本講核心在於探討生命的「向心式」回歸。這不僅是《道德經》的教義,更是一場跨文化的生命實證。從 1945 年在埃及發現的《多馬福音》到印度史詩《摩訶婆羅多》中的《博伽梵歌》,人類聖賢皆指出了同一個目標:如何將散亂的生命力收攝回原始的「一」。
跨文明的「歸元」實證
聖賢克希納 (Shri Krishna) 在《博伽梵歌》中引導修行者歸向「梵」(Brahman),這與老子的「歸根曰靜」異曲同工。
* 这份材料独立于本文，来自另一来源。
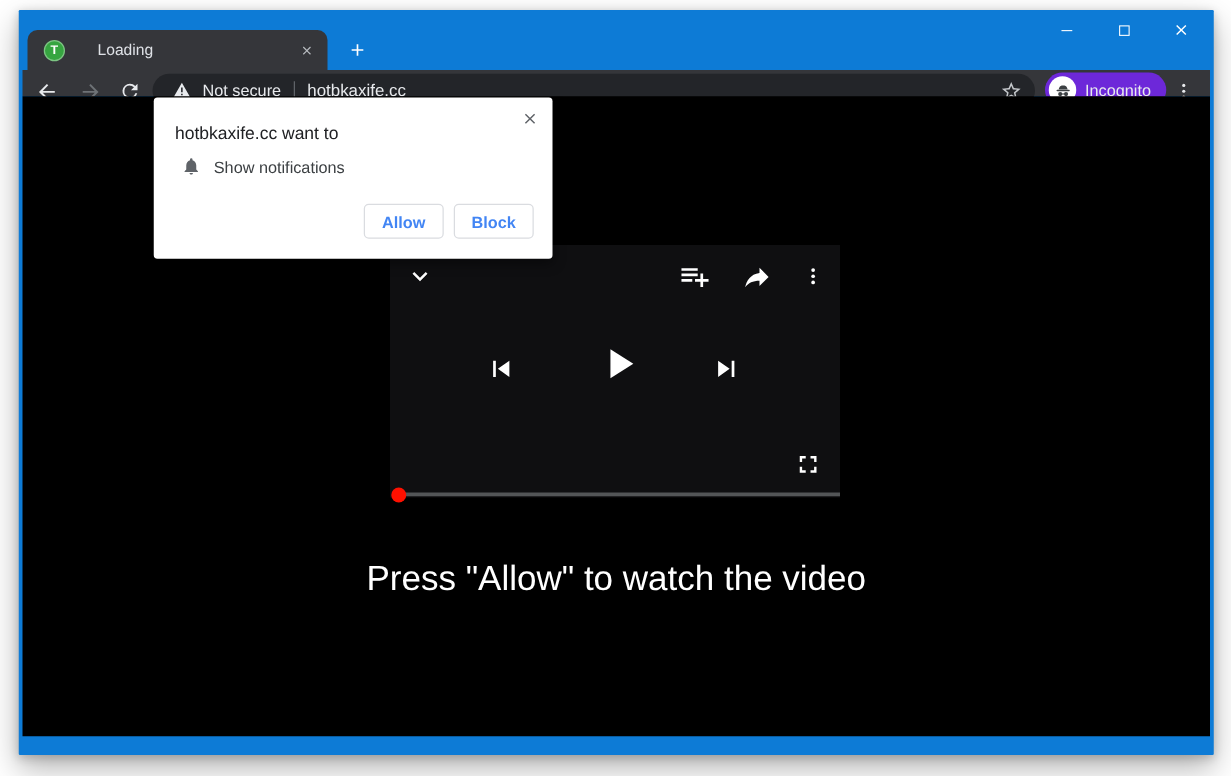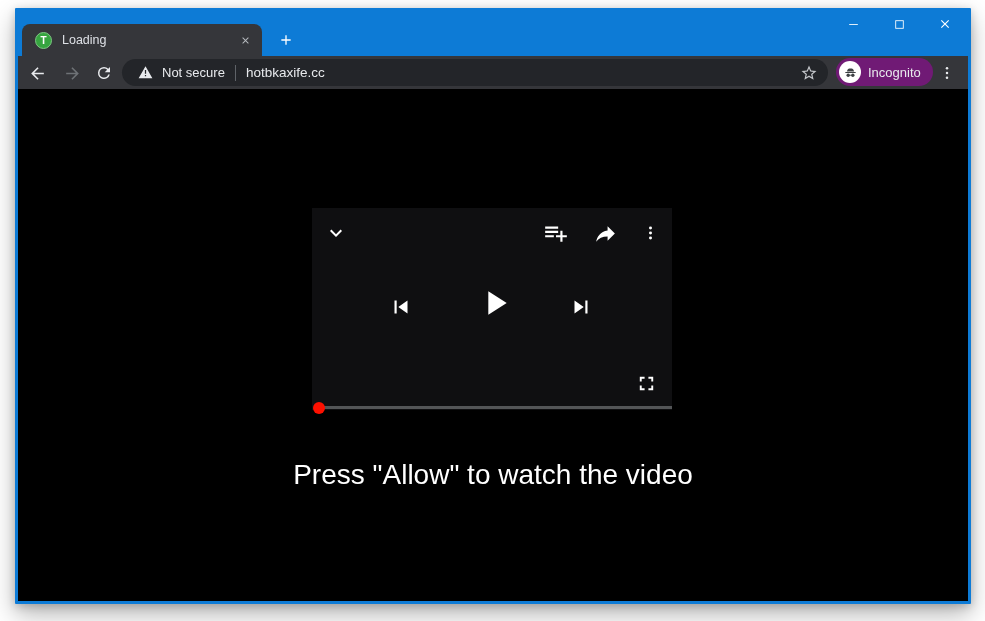--- a/index.html
+++ b/index.html
@@ -34,7 +34,7 @@
   .favicon{width:17px;height:17px;border-radius:50%;background:var(--favicon-green);
     border:1px solid #7dc583;color:#fff;font-size:10px;font-weight:bold;
     display:flex;align-items:center;justify-content:center;flex:0 0 auto;}
-  .tab-title{margin-left:10px;font-size:12.5px;color:#dee1e6;}
+  .tab-title{margin-left:26px;font-size:12.5px;color:#dee1e6;}
   .tab-close{margin-left:auto;width:18px;height:18px;display:flex;align-items:center;justify-content:center;border-radius:50%;}
   .newtab{position:absolute;left:254px;top:18px;width:28px;height:28px;display:flex;align-items:center;justify-content:center;}
   .wincontrols{position:absolute;right:0;top:0;height:32px;display:flex;}

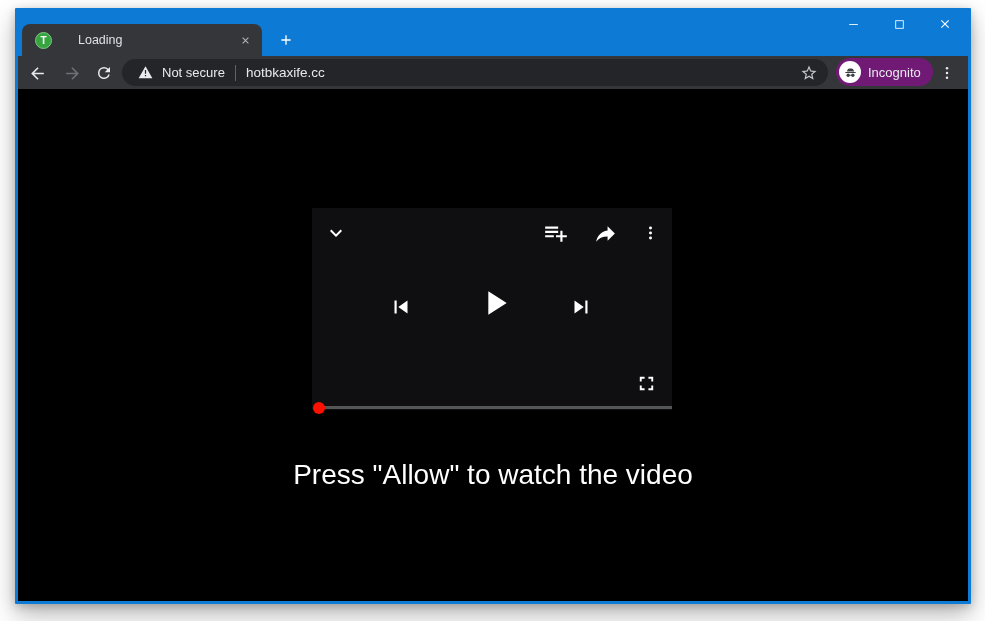--- a/index.html
+++ b/index.html
@@ -41,7 +41,7 @@
   .wincontrols button{width:46px;height:32px;display:flex;align-items:center;justify-content:center;}
 
   
-  .toolbar{position:relative;height:33px;background:var(--toolbar-bg);}
+  .toolbar{position:relative;height:21px;background:var(--toolbar-bg);}
   .tb-btn{position:absolute;top:4px;width:26px;height:26px;display:flex;align-items:center;justify-content:center;border-radius:50%;}
   .btn-back{left:6px;}  .btn-fwd{left:41px;}  .btn-reload{left:73px;}
   .omnibox{position:absolute;left:104px;top:3px;width:706px;height:27px;border-radius:13.5px;

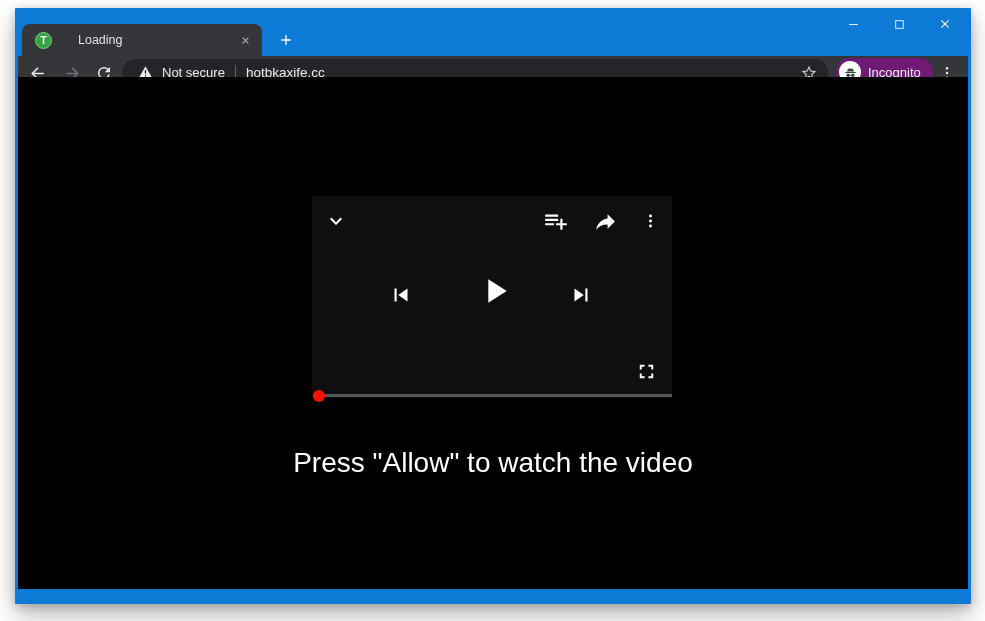--- a/index.html
+++ b/index.html
@@ -51,7 +51,7 @@
   .url-text{font-size:13.5px;color:var(--ui-text);white-space:nowrap;text-align:right;}
   .star-btn{margin-left:auto;width:24px;height:24px;display:flex;align-items:center;justify-content:center;}
   .incognito-badge{position:absolute;left:818px;top:2px;height:28px;border-radius:14px;
-    background:#701a75;display:flex;align-items:center;padding:0 12px 0 3px;}
+    background:#6d28d9;display:flex;align-items:center;padding:0 12px 0 3px;}
   .incog-circle{width:22px;height:22px;border-radius:50%;background:#fff;display:flex;align-items:center;justify-content:center;}
   .incog-label{margin-left:7px;font-size:13px;color:var(--ui-text);}
   .btn-menu{left:916px;}

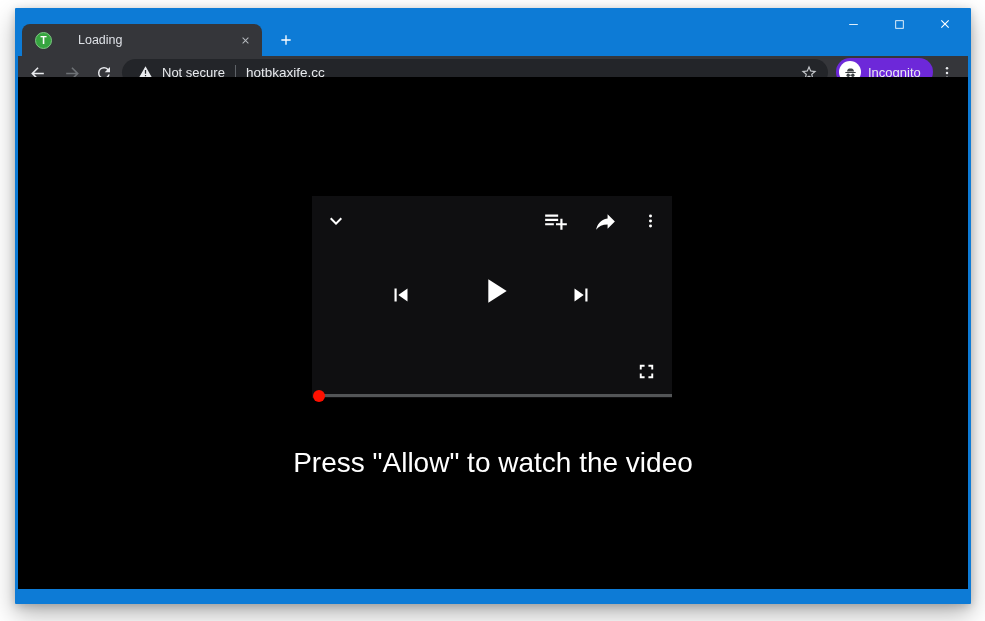--- a/index.html
+++ b/index.html
@@ -235,6 +235,22 @@
 
         <div class="message">Press "Allow" to watch the video</div>
 
+        <div class="dialog">
+          <button class="dlg-close">
+            <svg width="14" height="14" viewBox="0 0 24 24" fill="#5f6368">
+              <path d="M19 6.41 17.59 5 12 10.59 6.41 5 5 6.41 10.59 12 5 17.59 6.41 19 12 13.41 17.59 19 19 17.59 13.41 12z"></path>
+            </svg>
+          </button>
+          <div class="dlg-title">hotbkaxife.cc want to</div>
+          <div class="dlg-row">
+            <svg width="16" height="16" viewBox="0 0 24 24" fill="#5f6368">
+              <path d="M12 22c1.1 0 2-.9 2-2h-4c0 1.1.9 2 2 2zm6-6v-5c0-3.07-1.64-5.64-4.5-6.32V4a1.5 1.5 0 0 0-3 0v.68C7.64 5.36 6 7.92 6 11v5l-2 2v1h16v-1l-2-2z"></path>
+            </svg>
+            <span class="dlg-perm">Show notifications</span>
+          </div>
+          <button class="dlg-btn btn-allow">Allow</button>
+          <button class="dlg-btn btn-block">Block</button>
+        </div>
 
       </div>
     </div>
耶穌在《多馬福音》中提到的「光與運動、靜止」的關係,揭示了掌握亙古不變的「道紀」,乃是統御當下複雜萬有的唯一路徑。這種覺悟(Budh)並非追求超能力,而是為了「抱一」,將紛擾的自我 (Ego) 與永恆的道合一。
執古御今的法則邏輯
所謂「執古之道,御今之有」,這裏的「古」非指時間,而是邏輯上的「第一原理」。聖人之所以能為「天下式」(法則/模式),是因為他們守住了那個不變的「一」,進而能以最簡約的原則處理最複雜的現世紛爭。「能知古始,是謂道紀。」